NuScale cuts workers in move to “refocus”

January 8, 2024, 9:31AMNuclear News

NuScale announced today a 28 percent reduction in full-time staff, affecting 154 workers, as part of the company’s move to focus resources on “key strategic areas”— including deployment of its small modular reactor.

The Oregon-based company has been experiencing mounting costs on top of the recent cancellation of its first power plant, the Carbon Free Power Project (CFPP). In a news release posted early today, NuScale president and chief executive officer John Hopkins said, “Commercialization of our SMR technology is our key objective, which includes near-term deployment and manufacturing. We continue to invest in our future.”

A first: NuScale, the first company to receive a design certification from the Nuclear Regulatory Commission for an SMR, announced in November that it was canceling the CFPP due to escalating project costs. That same month, X-energy, another promising SMR company, announced it was canceling plans to go public and then laid off about 100 staff.

In 2022, NuScale went public through a special purpose acquisition company (SPAC) merger, which helps debt-laden startups pay back venture capitalists with a swifter-than-usual initial public offering on the stock market. But the latest quarterly earnings showed NuScale with just under $200 million in cash reserves, nearly 40 percent of which was tied up in restricted accounts.

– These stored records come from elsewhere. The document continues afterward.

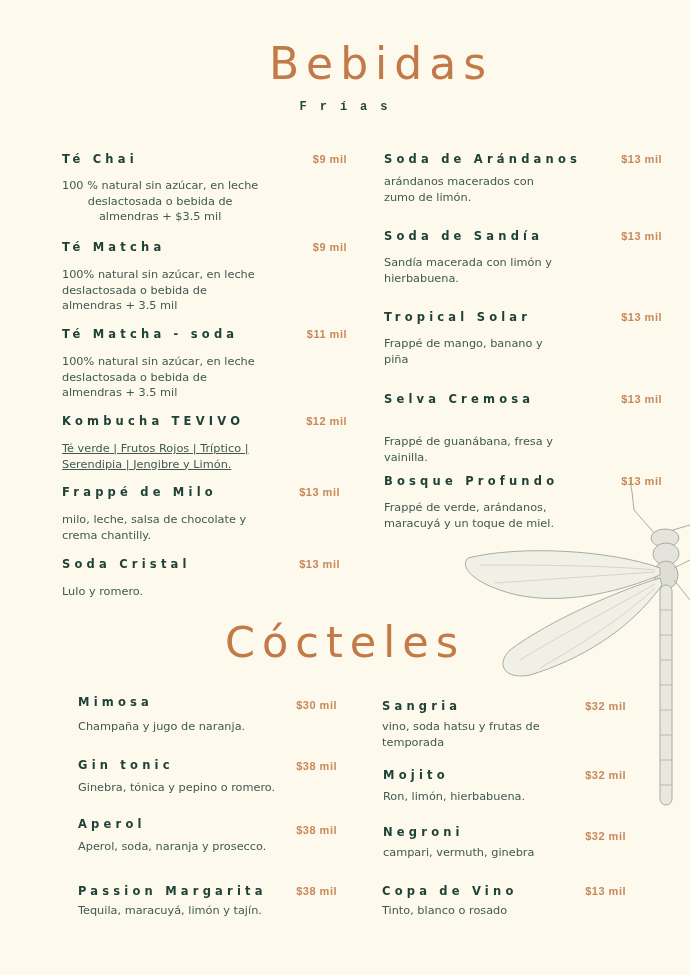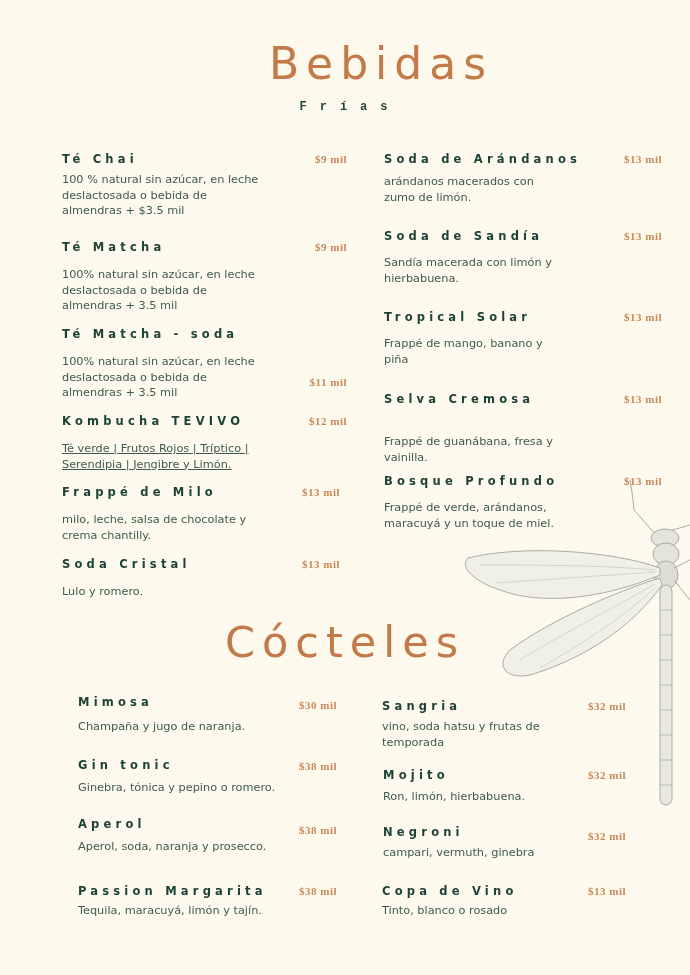"$9 mil" .price { font-family: Liberation Serif, serif -> Liberation Sans, sans-serif }
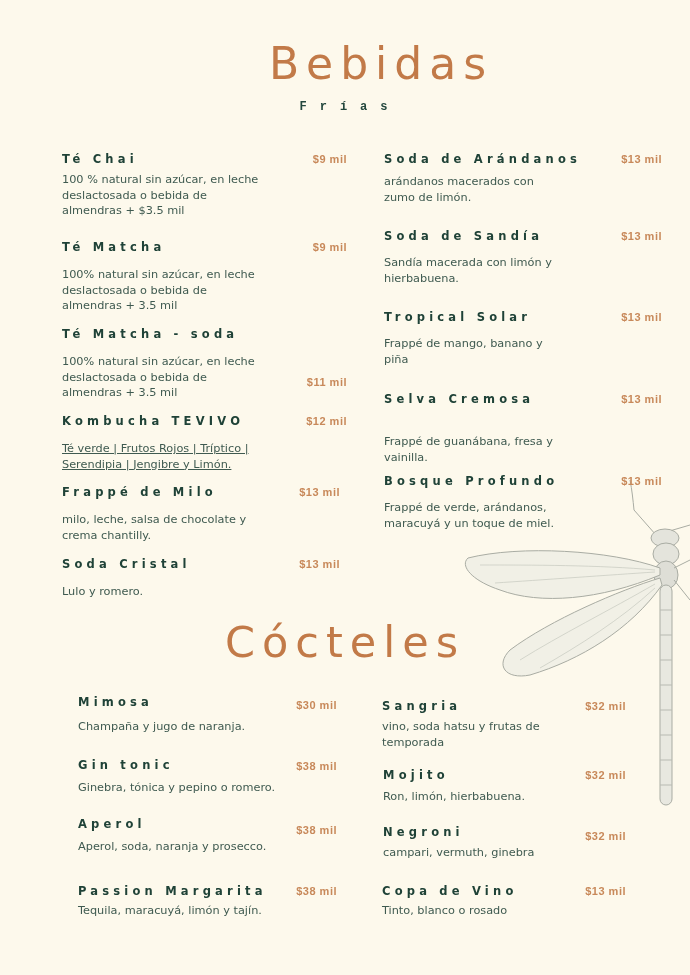"100 % natural sin azúcar," span.desc { text-align: none -> center; top: 20px -> 26px }
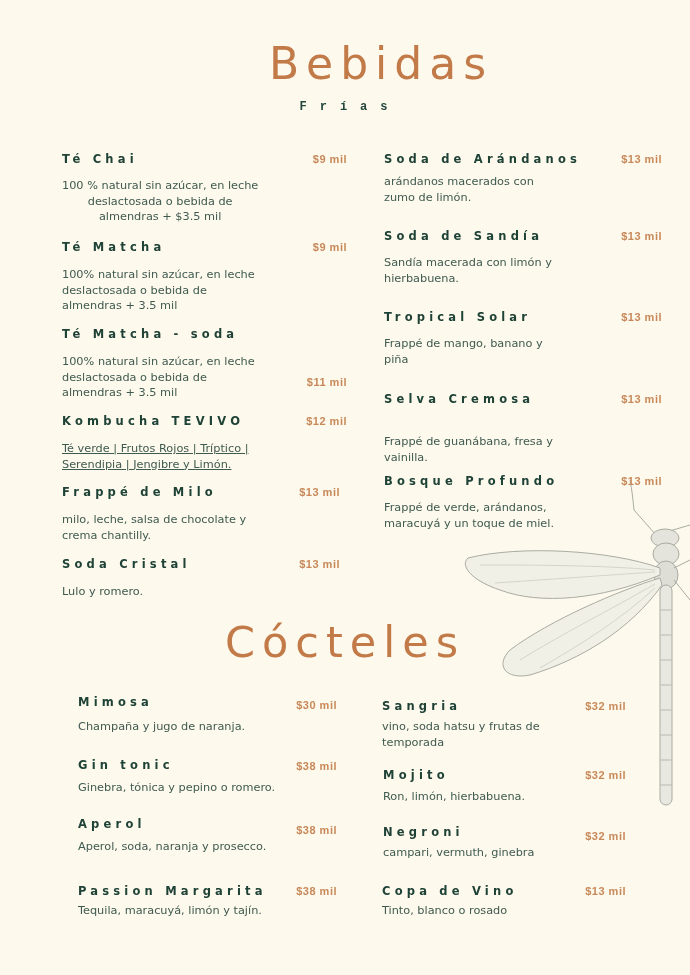"$11 mil" span.price { margin-top: 48px -> none }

According to the release, the company plans to pay first-quarter severance costs of roughly $3 million to those impacted; and it expects to save $50–60 million annually from the restructuring.

Rising construction costs across the country are challenging clean energy projects—especially nuclear, which has been plagued by lengthy and over-budget new construction projects in recent decades.

Looking ahead: Many are betting on SMRs as the future of nuclear in the United States and worldwide, because the technology can present out-of-the-box nuclear plant solutions for a simpler production cost with less risk.

The U.S. government is still banking on advanced reactors to help meet climate goals at home and abroad. At COP28 in Dubai last month, the Biden administration led the charge on a pledge to triple nuclear energy production worldwide in the next three decades.

Nuclear's role: More than 20 countries from four continents launched the Declaration to Triple Nuclear Energy, which recognizes the key role of nuclear energy in achieving global net-zero greenhouse gas emissions by 2050 and keeping the 1.5°C goal within reach.

Also, President Biden has signed two infrastructure spending laws in recent years that earmark billions in spending to develop new reactors and keep existing plants open. And new bills in Congress to speed up U.S. nuclear deployments and sell more American reactors abroad are virtually all bipartisan, with progressives and conservatives alike expressing support for nuclear energy.